10. The judge was aware at the hearing that the appeal had been adjourned previously because of the time it would take for medical evidence to be obtained. That difficulty had been resolved by the time the matter came before Judge Khan in the sense that a report could be obtained much sooner. Furthermore, the judge had been invited to treat the appellant as vulnerable and he had before him evidence of concerns regarding the appellant's mental health. The reasons that he gave for refusing to adjourn the hearing including the observation that it was in the interests of justice and fairness for the case to be heard. The judge did not give any reasons for those observations.
11. Turning to ground 6 which Ms Philps submitted could be taken together with ground 5, the evidence before the judge indicated the possibility of suicide ideation however the judge's decision is silent so far as Article 3 is concerned on this aspect. There is no reference to the authorities that Ms Philps stated had been put before the judge, specifically J v SSHD [2005] EWCA Civ 629 as informed by Y and Z v SSHD [2009] EWCA Civ 362.
12. In relation to ground 5 which argues a failure by the judge to correctly record the evidence by the social worker, counsel's note now produced before me does point to this possibility, with particular reference to the judge's observations in paragraph 65 of the decision, which specific to the point is in these terms:
"I find that Article 8 of the ECHR is not engaged in this case. The appellant has some mental issues, which may be as a result of his separation from his family and way of life in Egypt. On his return to Egypt his family would be able to help and assist his [sic] to a cure. The appellant's family and private life can continue in Egypt."
The evidence by the appellant and that of Mr Lewis points to a different factual scenario.

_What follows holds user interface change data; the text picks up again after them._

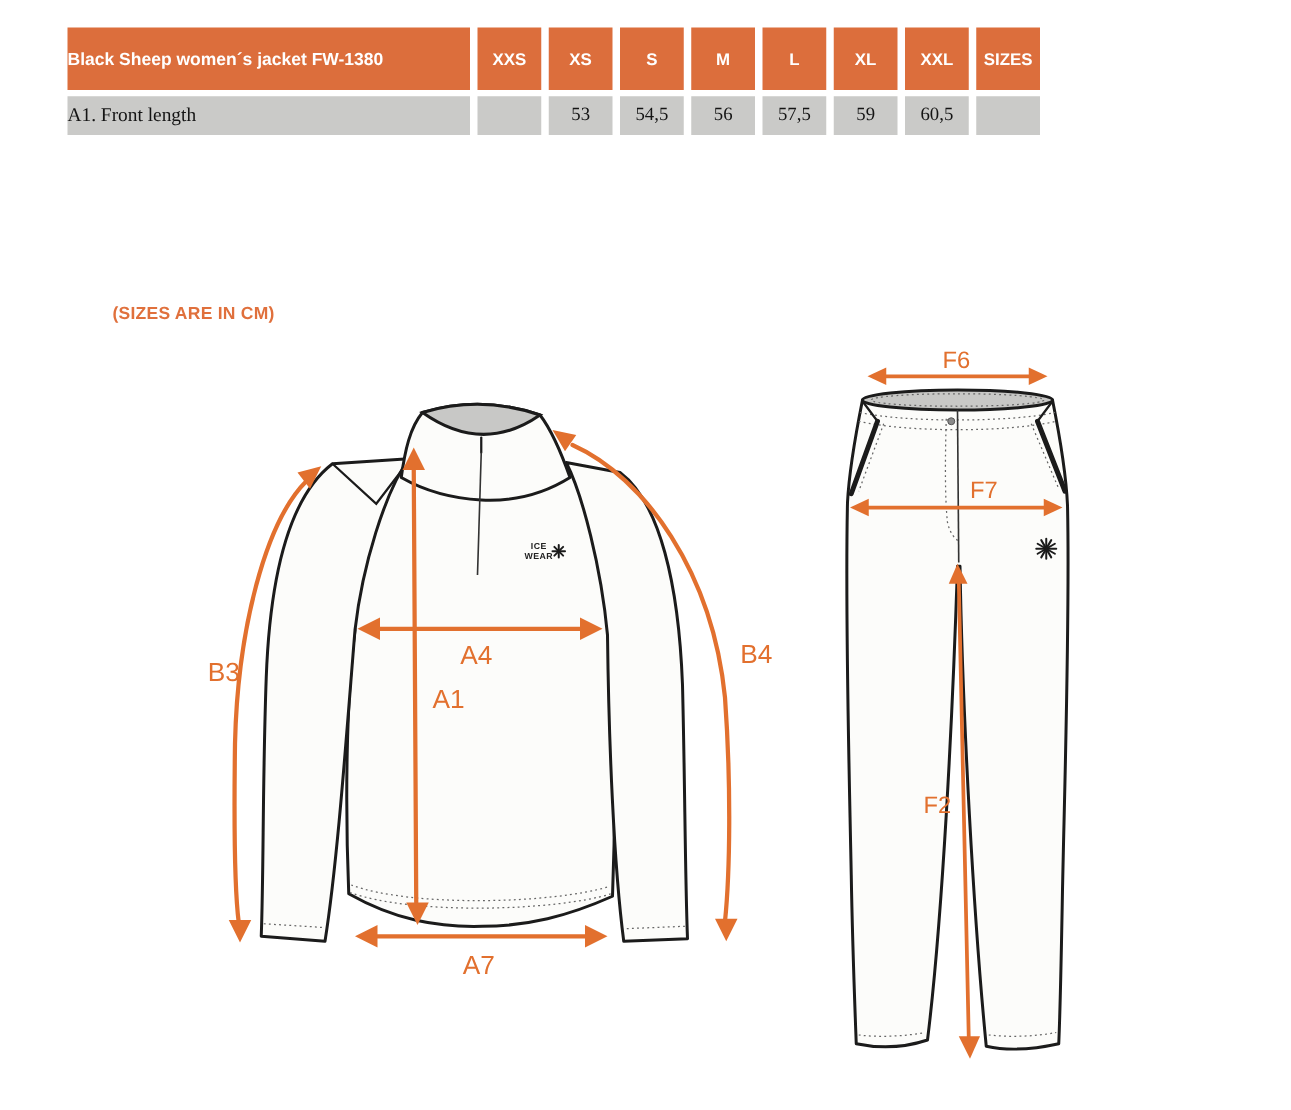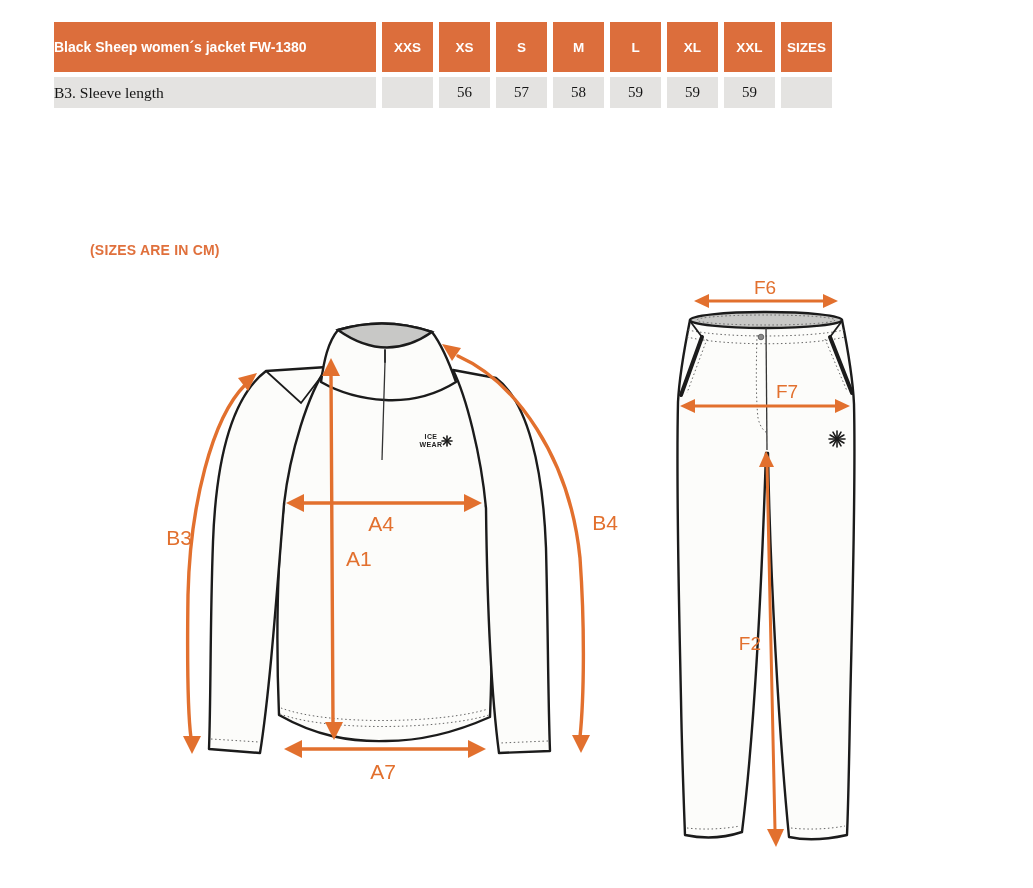--- a/index.html
+++ b/index.html
@@ -73,29 +73,29 @@
         <th class="size-cell">XS</th>
         <th class="size-cell">S</th>
         <th class="size-cell">M</th>
         <th class="size-cell">L</th>
         <th class="size-cell">XL</th>
         <th class="size-cell">XXL</th>
         <th class="size-cell">SIZES</th>
       </tr>
     </thead>
     <tbody>
-      <tr class="row-light">
-        <td class="row-label">B3. Sleeve length</td>
+      <tr class="row-dark">
+        <td class="row-label">A1. Front length</td>
         <td class="row-value"></td>
+        <td class="row-value">53</td>
+        <td class="row-value">54,5</td>
         <td class="row-value">56</td>
-        <td class="row-value">57</td>
-        <td class="row-value">58</td>
+        <td class="row-value">57,5</td>
         <td class="row-value">59</td>
-        <td class="row-value">59</td>
-        <td class="row-value">59</td>
+        <td class="row-value">60,5</td>
         <td class="row-value"></td>
       </tr>
     </tbody>
   </table>
 
   <div class="sizes-note">(SIZES ARE IN CM)</div>
 
   <svg id="jacket-svg" class="diagram" width="510" height="510" viewBox="0 0 510 510" xmlns="http://www.w3.org/2000/svg">
 
     <path class="outline" d="M150,92 C190,78 320,80 372,96 C374,150 366,185 362,216 C368,272 369,352 366,427

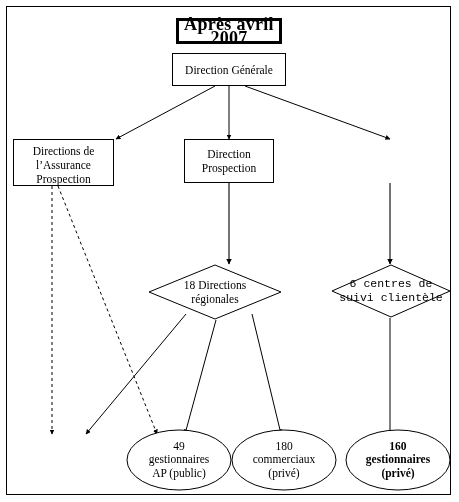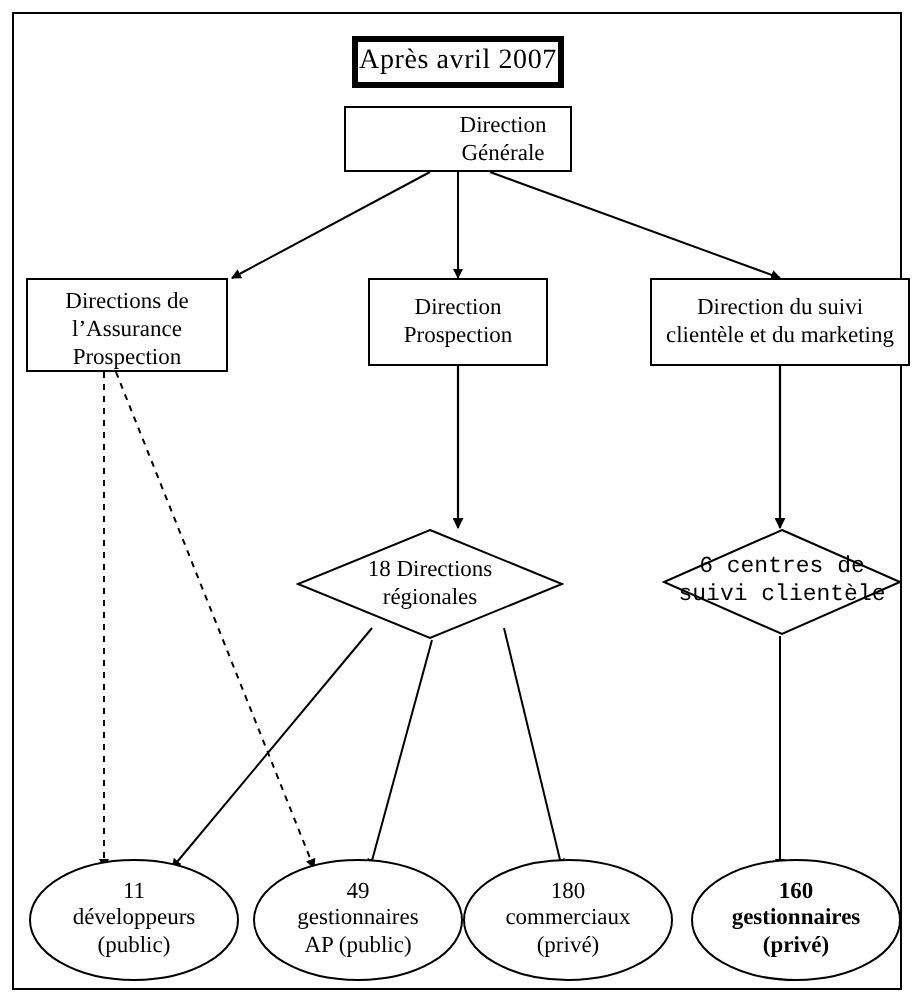--- a/index.html
+++ b/index.html
@@ -44,22 +44,22 @@
     color: #000000;
     background: #ffffff;
   }
   .box {
     border: 1.2px solid #000000;
     font-size: 11.5px;
     line-height: 14px;
   }
   .title-box {
     border: 3.5px solid #000000;
-    font-weight: normal;
-    font-size: 14px;
+    font-weight: bold;
+    font-size: 18px;
     letter-spacing: 0.3px;
   }
   .clip-text {
     align-items: flex-start;
     padding-top: 4px;
     overflow: hidden;
   }
   .diamond-wrap {
     position: absolute;
   }
@@ -137,56 +137,46 @@
 
     <line x1="186" y1="314" x2="86" y2="434" stroke="#000" stroke-width="1" marker-end="url(#arrow)"></line>
     <line x1="216" y1="320" x2="185" y2="434" stroke="#000" stroke-width="1" marker-end="url(#arrow)"></line>
     <line x1="252" y1="314" x2="281" y2="434" stroke="#000" stroke-width="1" marker-end="url(#arrow)"></line>
 
     <line x1="390" y1="318" x2="390" y2="434" stroke="#000" stroke-width="1" marker-end="url(#arrow)"></line>
   </svg>
 
   <div class="node box title-box ml" style="left:176px; top:18px; width:106px; height:26px;">Après avril 2007</div>
 
-  <div class="node box ml" style="left:172px; top:53px; width:114px; height:33px;padding-left:45px;">Direction Générale</div>
+  <div class="node box ml" style="left:172px; top:53px; width:114px; height:33px;">Direction Générale</div>
 
   <div class="node box ml clip-text" style="left:13px; top:139px; width:101px; height:47px;">Directions de
 l’Assurance
 Prospection</div>
 
   <div class="node box ml" style="left:184px; top:139px; width:90px; height:44px;">Direction
 Prospection</div>
 
-  <div class="node box ml" style="left:325px; top:139px; width:130px; height:44px;">Direction du suivi
-clientèle et du marketing</div>
 
   <div class="diamond-wrap" style="left:148px; top:264px; width:134px; height:56px;">
     <svg width="134" height="56" viewBox="0 0 134 56" xmlns="http://www.w3.org/2000/svg">
       <polygon points="67,1 133,28 67,55 1,28" fill="#ffffff" stroke="#000000" stroke-width="1"></polygon>
     </svg>
     <div class="diamond-label ml">18 Directions
 régionales</div>
   </div>
 
   <div class="diamond-wrap" style="left:331px; top:264px; width:120px; height:54px;font-family:Liberation Mono, monospace;">
     <svg width="120" height="54" viewBox="0 0 120 54" xmlns="http://www.w3.org/2000/svg">
       <polygon points="60,1 119,27 60,53 1,27" fill="#ffffff" stroke="#000000" stroke-width="1"></polygon>
     </svg>
     <div class="diamond-label ml">6 centres de
 suivi clientèle</div>
   </div>
 
-  <div class="ellipse-wrap" style="left:14px; top:429px; width:106px; height:62px;">
-    <svg width="106" height="62" viewBox="0 0 106 62" xmlns="http://www.w3.org/2000/svg">
-      <ellipse cx="53" cy="31" rx="52" ry="30" fill="#ffffff" stroke="#000000" stroke-width="1"></ellipse>
-    </svg>
-    <div class="ellipse-label ml">11
-développeurs
-(public)</div>
-  </div>
 
   <div class="ellipse-wrap" style="left:126px; top:429px; width:106px; height:62px;">
     <svg width="106" height="62" viewBox="0 0 106 62" xmlns="http://www.w3.org/2000/svg">
       <ellipse cx="53" cy="31" rx="52" ry="30" fill="#ffffff" stroke="#000000" stroke-width="1"></ellipse>
     </svg>
     <div class="ellipse-label ml">49
 gestionnaires
 AP (public)</div>
   </div>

13. Taking these three grounds together, I am satisfied that the judge materially erred in not adjourning the hearing in order for the promised medical report to be obtained and failed to address all the issues before him. The evidence pointed to an appellant with potentially serious mental health difficulties and there was justification for an adjournment in order for this to be properly explored. Even if a refusal to adjourn was justified at the outset of the hearing, I consider it was incumbent upon the judge to re-consider the matter in the light of the invitation for him to treat the appellant as a vulnerable witness and after cross examination of the social worker.
14. Ms Bassi although arguing that the judge had not erred, accepted that in the light of the indication of my decision on these three grounds at the conclusion of submissions, the decision would need to be set aside and the appeal re-heard without the need for submissions on the remaining grounds. I think that is a sensible course. Accordingly, I set aside the decision of the First-tier Tribunal in the light of the above errors.
15. As to its re-making, having regard to the nature of those errors and the substantial fact-finding that would be required, the case is remitted to the First-tier Tribunal for its re-consideration de novo by a differently constituted tribunal.